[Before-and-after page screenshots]
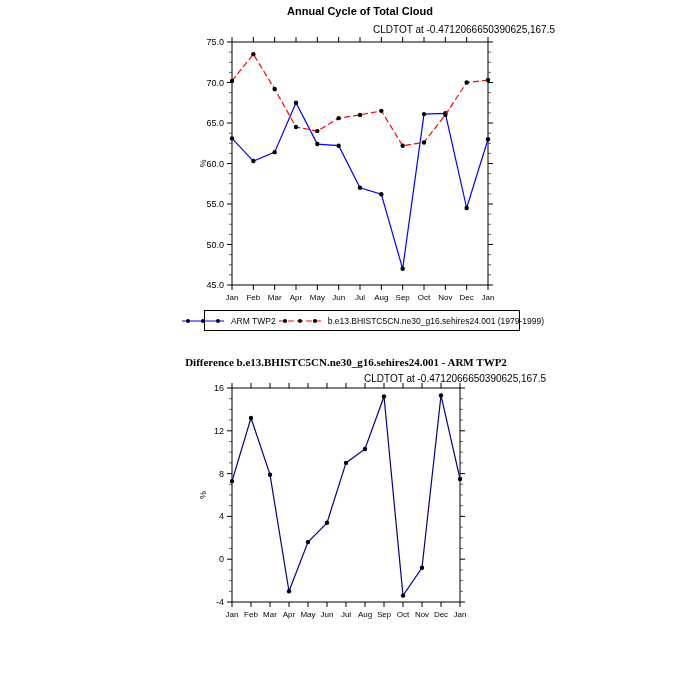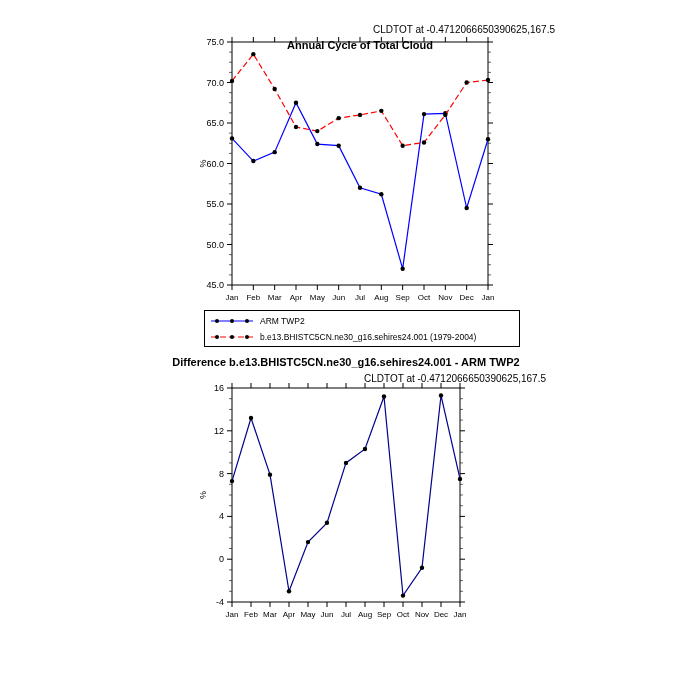--- a/index.html
+++ b/index.html
@@ -7,7 +7,7 @@
   .canvas{position:relative;width:700px;height:700px;background:#fff;overflow:hidden;}
   .chart-title{position:absolute;text-align:center;font-weight:bold;font-size:11px;line-height:13px;}
   .chart-subtitle{position:absolute;text-align:right;font-weight:normal;font-size:10px;line-height:12px;}
-  .t1{top:5px;left:160px;width:400px;margin-top:34px;}
+  .t1{top:5px;left:160px;width:400px;}
   .s1{top:24px;left:155px;width:400px;}
   .t2{top:356px;left:146px;width:400px;}
   .s2{top:373px;left:146px;width:400px;}

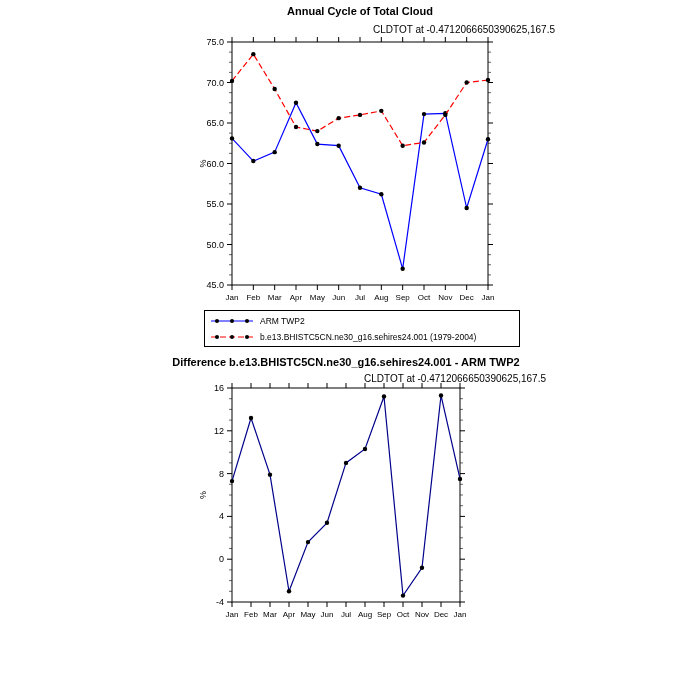--- a/index.html
+++ b/index.html
@@ -14,7 +14,7 @@
   #plot{position:absolute;top:0;left:0;}
   svg text{font-family:"Liberation Sans", sans-serif;fill:#000;}
   .legend{position:absolute;top:310px;left:204px;width:306px;border:1px solid #000;
-          padding:2px 4px;background:#fff;display:flex;flex-direction:column;justify-content:center;gap:1px;}
+          padding:2px 4px;background:#fff;display:flex;justify-content:center;gap:1px;}
   .legend-row{display:flex;align-items:center;gap:5px;height:15px;}
   .legend-label{font-size:8.5px;white-space:nowrap;}
 </style>

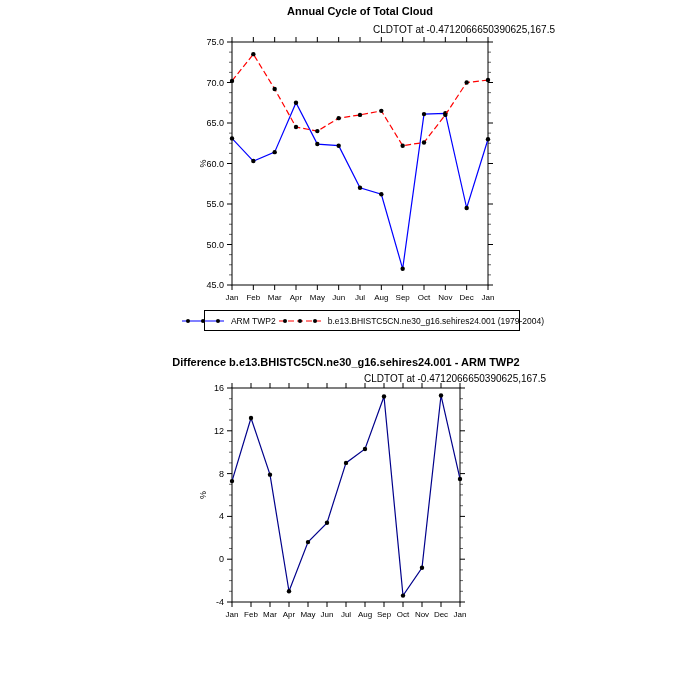--- a/index.html
+++ b/index.html
@@ -275,7 +275,7 @@
           <circle cx="23" cy="6" r="2" fill="#000000"></circle>
           <circle cx="38" cy="6" r="2" fill="#000000"></circle>
         </svg>
-      <span class="legend-label">b.e13.BHISTC5CN.ne30_g16.sehires24.001 (1979-2004)</span>
+      <span class="legend-label">b.e13.BHISTC5CN.ne30_g16.sehires24.001 (1979-1999)</span>
     </div>
   </div>
 

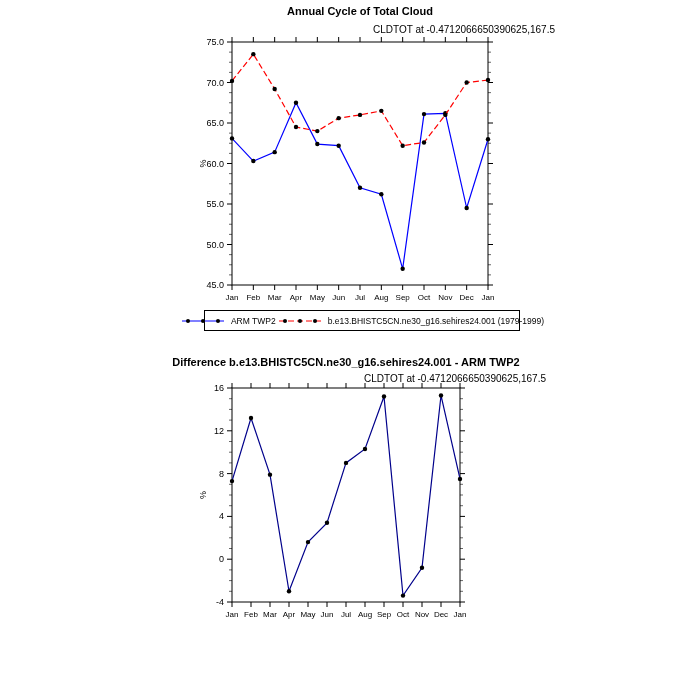--- a/index.html
+++ b/index.html
@@ -9,7 +9,7 @@
   .chart-subtitle{position:absolute;text-align:right;font-weight:normal;font-size:10px;line-height:12px;}
   .t1{top:5px;left:160px;width:400px;}
   .s1{top:24px;left:155px;width:400px;}
-  .t2{top:356px;left:146px;width:400px;}
+  .t2{top:356px;left:146px;width:400px;font-family:Liberation Serif, serif;}
   .s2{top:373px;left:146px;width:400px;}
   #plot{position:absolute;top:0;left:0;}
   svg text{font-family:"Liberation Sans", sans-serif;fill:#000;}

## Directions
Report every line above that has the string "flex" in it.

## Result below
-          padding:2px 4px;background:#fff;display:flex;flex-direction:column;justify-content:center;gap:1px;}
+          padding:2px 4px;background:#fff;display:flex;justify-content:center;gap:1px;}
   .legend-row{display:flex;align-items:center;gap:5px;height:15px;}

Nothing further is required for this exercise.